Fear Street Part Three 1666 (FS 1666) adalah seri final dari trilogi horor Fear Street yang dirilis Netflix sejak tiga minggu lalu. Sama seperti dua pendahulunya sebelumnya, seri ketiga ini diadaptasi dari novel berjudul sama karya R. L. Stine dan disutradarai oleh Leigh Janiak. Film ketiga berdurasi dua jam ini dibintangi nyaris seluruh kasting seri pertama dan keduanya, antara lain Kiana Madeira, Benjamin Flores Jr., Ashley Zukerman, serta Gillian Jacobs. Lantas, apakah seri final ini mampu menuntaskan trilogi ini dengan memuaskan?
Plot besar FS 1666 dibagi menjadi dua segmen, yakni masa lalu (1966) dan sekarang (1994). Melanjutkan kisah seri keduanya, Deena (Madeira) kembali ke masa lalu, yakni tahun 1666, awal di mana malapetaka di Shadyside bermula. Setelah Deena mengetahui dalang di balik semuanya, bersama Josh, Ziggy (tua), dan Martin (tahanan sherrif), mereka berusaha untuk mematahkan kutukan di kota ini sekaligus menyelamatkan sang kekasih, Sam. Jelas tidak mudah karena lagi-lagi mereka harus menghadapi para tukang jagal dari masa lalu yang tidak bisa dibinasakan begitu saja.
Sebelum masuk ke dalam ulasan seri ketiga ini. Saya mencatat hal yang unik dalam ketiga seri ini. Plot film FS 1666 layaknya dua film yang terpisah waktu amat jauh, lebih dari 300 tahun. Satu segmen plot adalah asal usul kutukan Shadyside dan satunya ending dari kutukan tersebut. Segmen pertama, lini masanya berada jauh sebelum seri ke satu dan ke dua, sementara segmen kedua adalah sesaat setelah peristiwa seri pertama. Sementara seri kedua, lini masanya juga terjadi sebelum seri pertama. Jadi, FS 1666 adalah prekuel dan sekaligus sekuel. Jadi jika diurutkan adalah sebagai berikut: 3A (1666), 2 (1978), 1 (1994), lalu 3B (1994). Struktur serinya adalah nonlinier. Satu hal yang langka dalam sebuah trilogi film, terlebih genrenya.
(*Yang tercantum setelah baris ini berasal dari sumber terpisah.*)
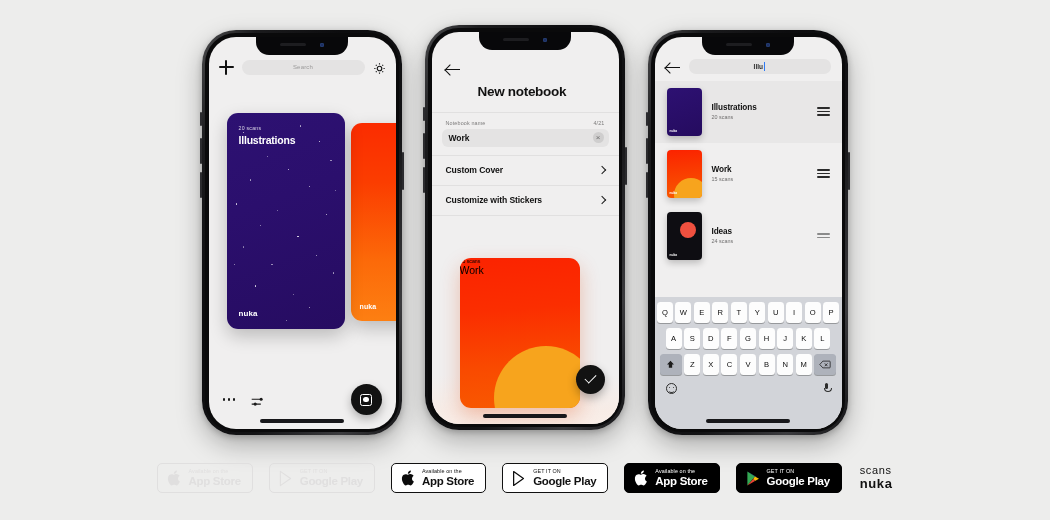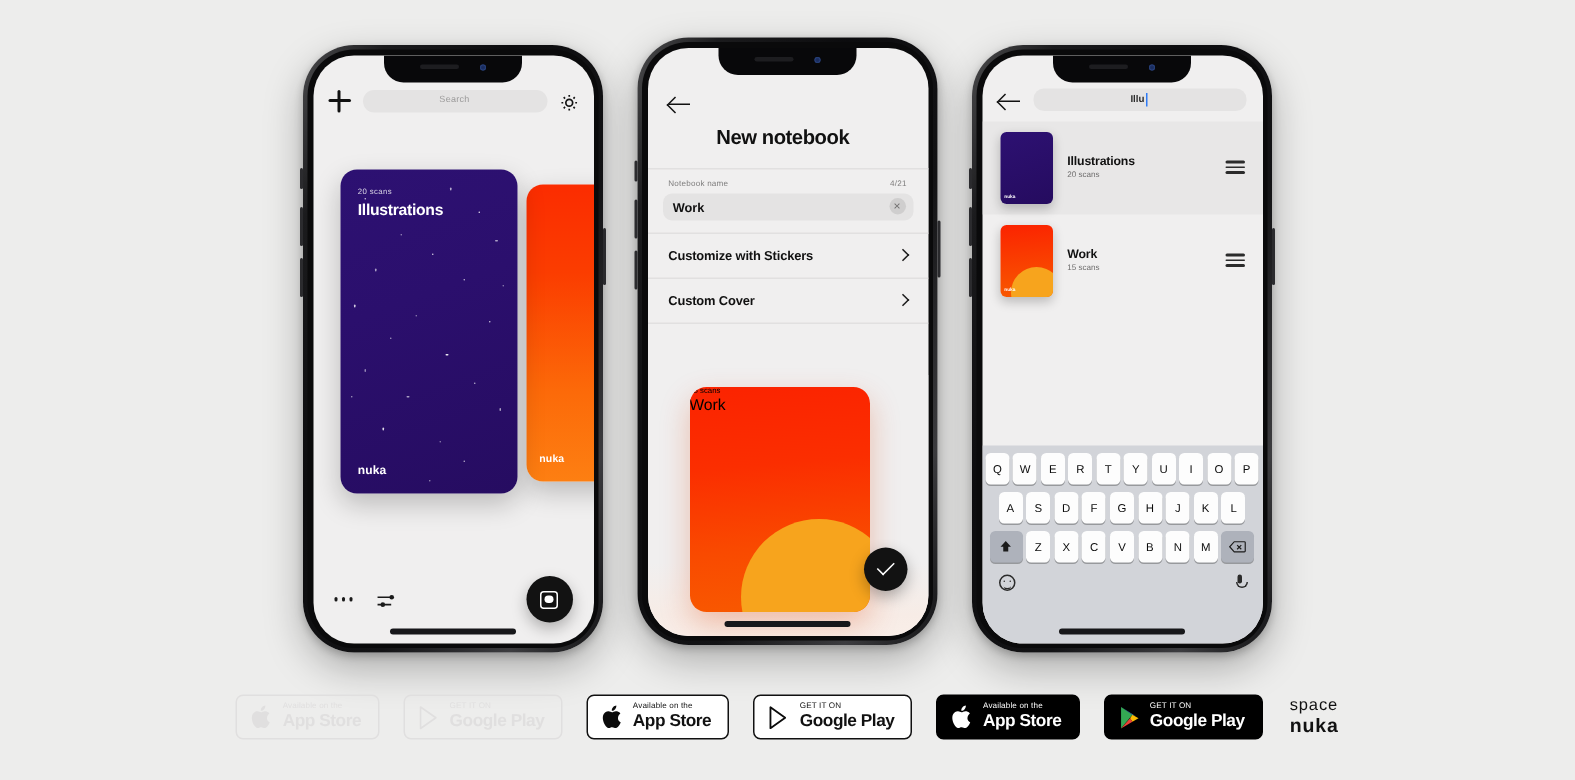--- a/index.html
+++ b/index.html
@@ -349,11 +349,11 @@
 
       <div class="p2-rows">
         <div class="p2-row">
+          <span class="t">Custom Cover</span>
+          <span class="chev"></span>
+        </div>
+        <div class="p2-row">
           <span class="t">Customize with Stickers</span>
-          <span class="chev"></span>
-        </div>
-        <div class="p2-row">
-          <span class="t">Custom Cover</span>
           <span class="chev"></span>
         </div>
       </div>

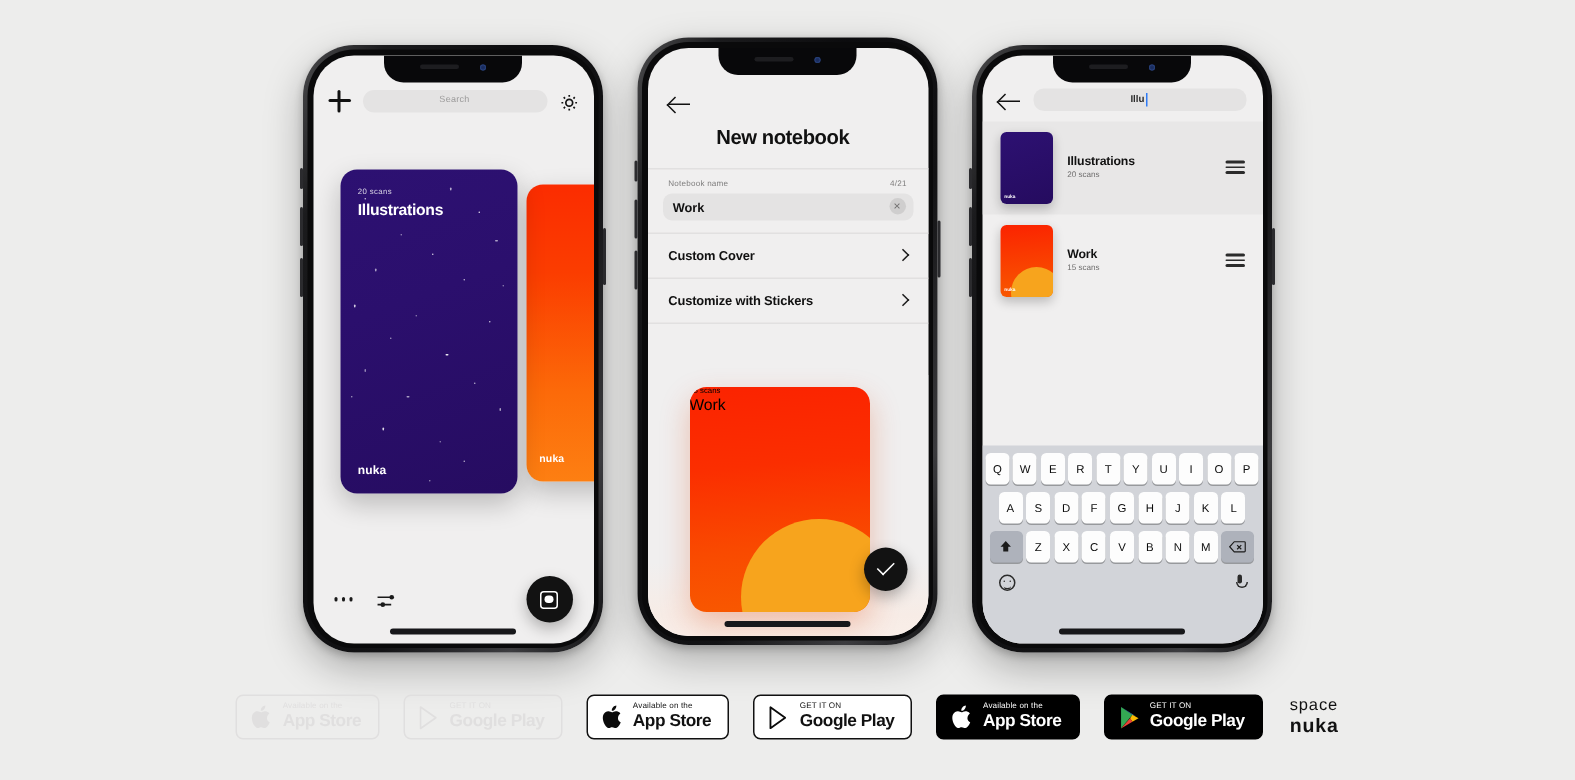--- a/index.html
+++ b/index.html
@@ -427,6 +427,20 @@
             </div>
         </div>
 
+        <div class="p3-item">
+          <div class="thumb t-dark">
+            <span class="sun"></span>
+            <span class="tb">nuka</span>
+          </div>
+          <div class="p3-meta">
+            <div class="n">Ideas</div>
+            <div class="s">24 scans</div>
+          </div>
+          <div class="handle grey">
+              <i></i>
+              <i></i>
+            </div>
+        </div>
       </div>
 
       <div class="kbd">

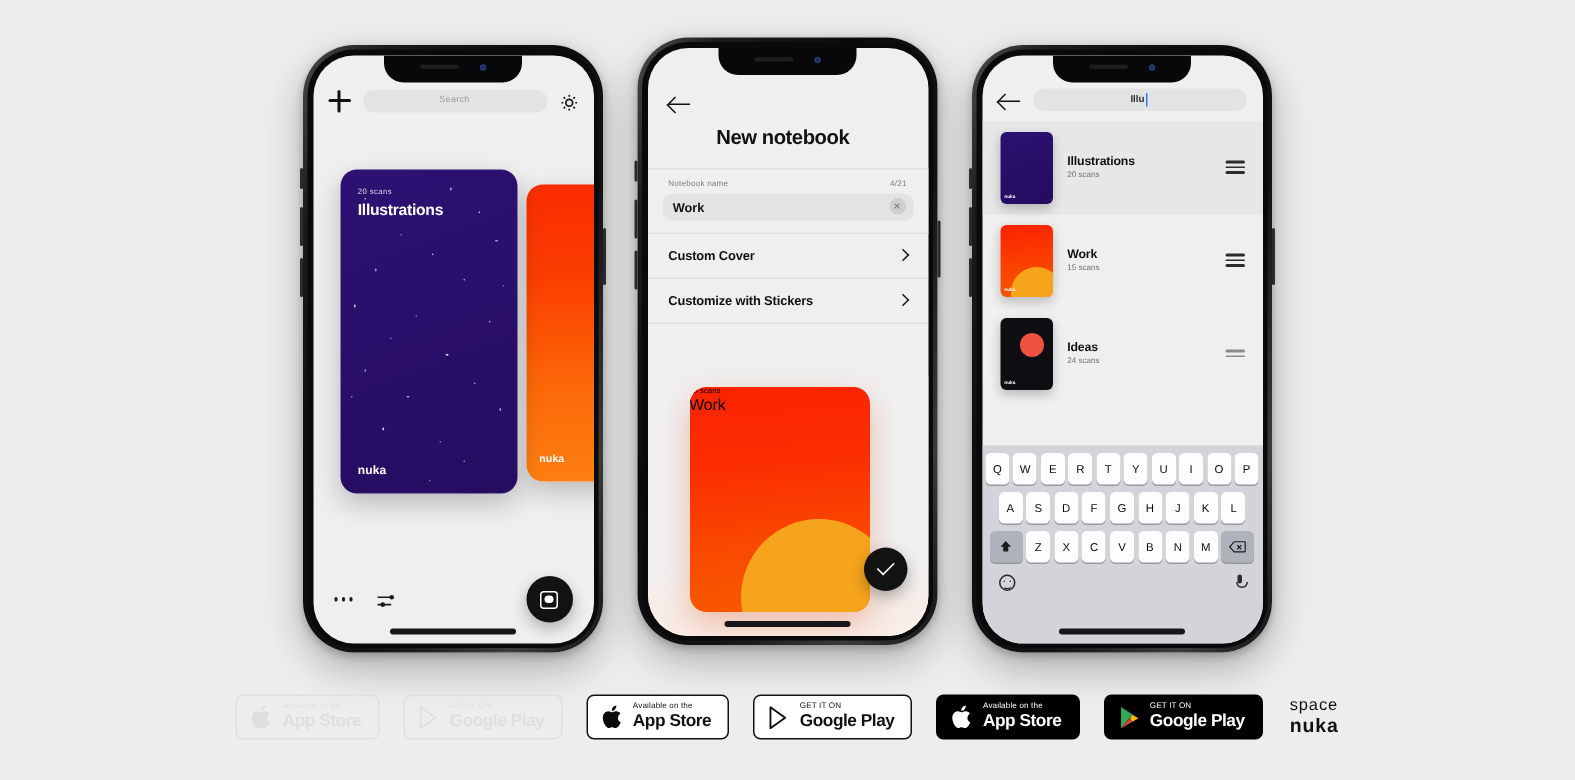--- a/index.html
+++ b/index.html
@@ -562,7 +562,7 @@
     </div>
 
     <div class="coming">
-      <span class="c1">space</span>
+      <span class="c1">scans</span>
       <span class="c2">nuka</span>
     </div>
   </div>

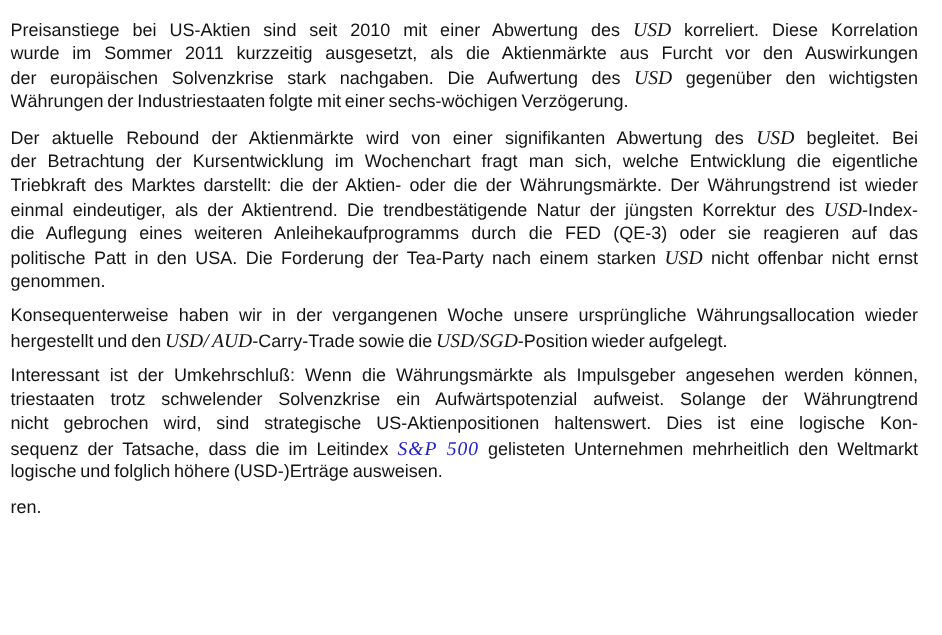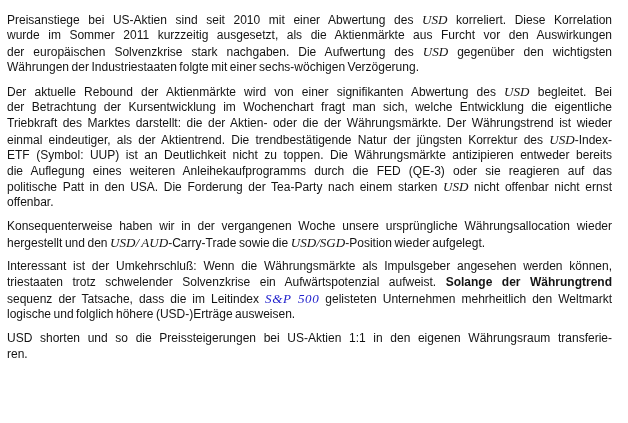--- a/index.html
+++ b/index.html
@@ -65,7 +65,6 @@
         <div class="line"><span class="seg-n">der Betrachtung der Kursentwicklung im Wochenchart fragt man sich, welche Entwicklung die eigentliche</span></div>
         <div class="line"><span class="seg-n">Triebkraft des Marktes darstellt: die der Aktien- oder die der Währungsmärkte. Der Währungstrend ist wieder</span></div>
         <div class="line"><span class="seg-n">einmal eindeutiger, als der Aktientrend. Die trendbestätigende Natur der jüngsten Korrektur des </span><span class="seg-m">USD</span><span class="seg-n">-Index-</span></div>
-        <div class="line"><span class="seg-n">ETF (Symbol: UUP) ist an Deutlichkeit nicht zu toppen. Die Währungsmärkte antizipieren entweder bereits</span></div>
         <div class="line"><span class="seg-n">die Auflegung eines weiteren Anleihekaufprogramms durch die FED (QE-3) oder sie reagieren auf das</span></div>
         <div class="line"><span class="seg-n">politische Patt in den USA. Die Forderung der </span><span class="seg-i">Tea-Party</span><span class="seg-n"> nach einem starken </span><span class="seg-m">USD</span><span class="seg-n"> nicht offenbar nicht ernst</span></div>
         <div class="line last"><span class="seg-n">offenbar.</span></div>

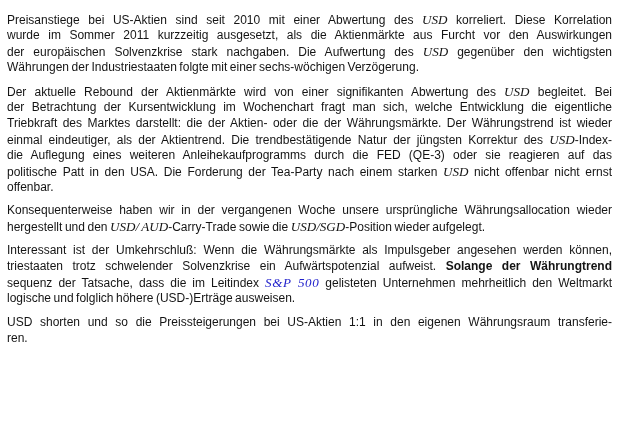--- a/index.html
+++ b/index.html
@@ -67,7 +67,7 @@
         <div class="line"><span class="seg-n">einmal eindeutiger, als der Aktientrend. Die trendbestätigende Natur der jüngsten Korrektur des </span><span class="seg-m">USD</span><span class="seg-n">-Index-</span></div>
         <div class="line"><span class="seg-n">die Auflegung eines weiteren Anleihekaufprogramms durch die FED (QE-3) oder sie reagieren auf das</span></div>
         <div class="line"><span class="seg-n">politische Patt in den USA. Die Forderung der </span><span class="seg-i">Tea-Party</span><span class="seg-n"> nach einem starken </span><span class="seg-m">USD</span><span class="seg-n"> nicht offenbar nicht ernst</span></div>
-        <div class="line last"><span class="seg-n">offenbar.</span></div>
+        <div class="line last"><span class="seg-n">genommen.</span></div>
       </div>
       <div class="para">
         <div class="line"><span class="seg-n">Konsequenterweise haben wir in der vergangenen Woche unsere ursprüngliche Währungsallocation wieder</span></div>

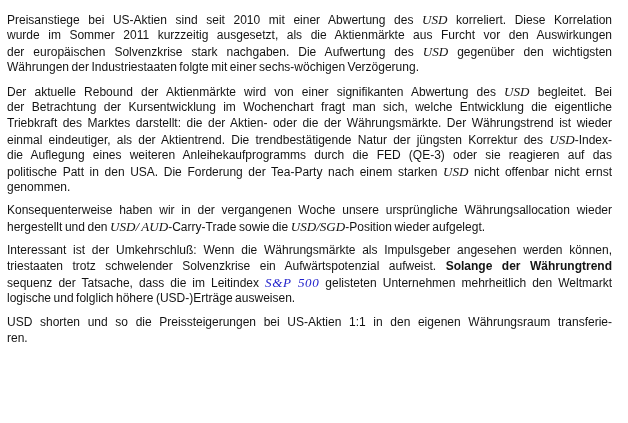--- a/index.html
+++ b/index.html
@@ -42,7 +42,7 @@
     font-size: 1.09em;
   }
   .seg-i { }
-  .seg-b { font-weight: 700; }
+  .seg-b { font-weight: 400; }
   .seg-l {
     color: var(--link);
     letter-spacing: 0.6px;

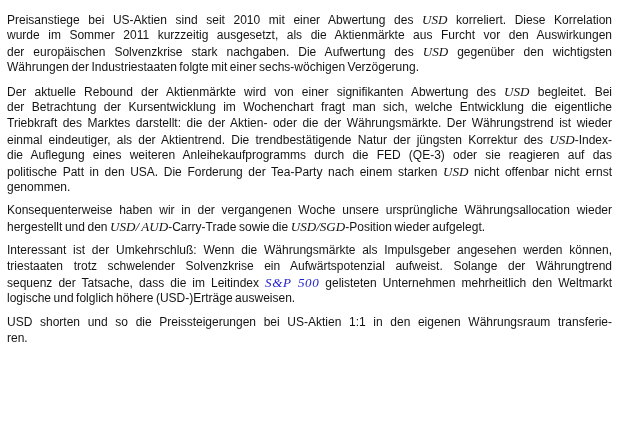--- a/index.html
+++ b/index.html
@@ -76,6 +76,7 @@
       <div class="para">
         <div class="line"><span class="seg-n">Interessant ist der Umkehrschluß: Wenn die Währungsmärkte als Impulsgeber angesehen werden können,</span></div>
         <div class="line"><span class="seg-n">triestaaten trotz schwelender Solvenzkrise ein Aufwärtspotenzial aufweist. </span><span class="seg-b">Solange der Währungtrend</span></div>
+        <div class="line"><span class="seg-b">nicht gebrochen wird, sind strategische US-Aktienpositionen haltenswert.</span><span class="seg-n"> Dies ist eine logische Kon-</span></div>
         <div class="line"><span class="seg-n">sequenz der Tatsache, dass die im Leitindex </span><span class="seg-l">S&amp;P 500</span><span class="seg-n"> gelisteten Unternehmen mehrheitlich den Weltmarkt</span></div>
         <div class="line last"><span class="seg-n">logische und folglich höhere (USD-)Erträge ausweisen.</span></div>
       </div>

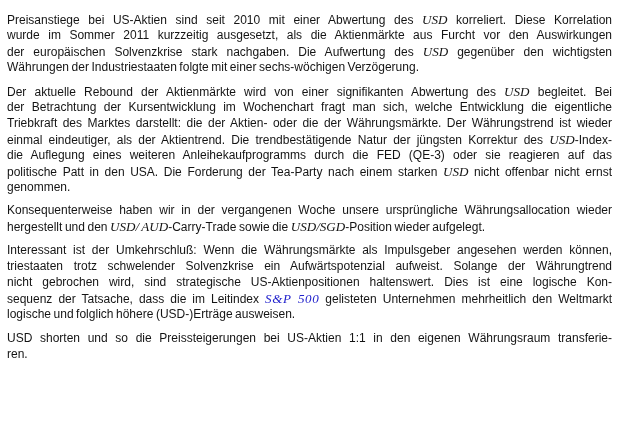--- a/index.html
+++ b/index.html
@@ -81,7 +81,6 @@
         <div class="line last"><span class="seg-n">logische und folglich höhere (USD-)Erträge ausweisen.</span></div>
       </div>
       <div class="para">
-        <div class="line"><span class="seg-n">USD shorten und so die Preissteigerungen bei US-Aktien 1:1 in den eigenen Währungsraum transferie-</span></div>
         <div class="line last"><span class="seg-n">ren.</span></div>
       </div>
     </article>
Seri ketiga (segmen 1666) menjawab semua pertanyaan pada seri pertama dan kedua. Segmen pertama ini secara detil mengisahkan Sarah Frier yang uniknya menggunakan sosok Deena sebagai mediumnya. Tidak hanya Deena, namun juga Sam, Josh, Ziggy (muda), Cindy (muda), dan lainnya, sehingga kita tahu relasi antar tokoh dalam kisah ketiga serinya secara keseluruhan. Ini tentu memudahkan pula untuk mencerna inti plot dan relasi antara konflik seri pertama dan kedua dengan segmen 1666 ini. Konsep pengaturan tokoh dan lini masa dalam ketiganya harus diakui memang brilian. Naskahnya mampu membuat satu cerita yang kompleks menjadi sederhana.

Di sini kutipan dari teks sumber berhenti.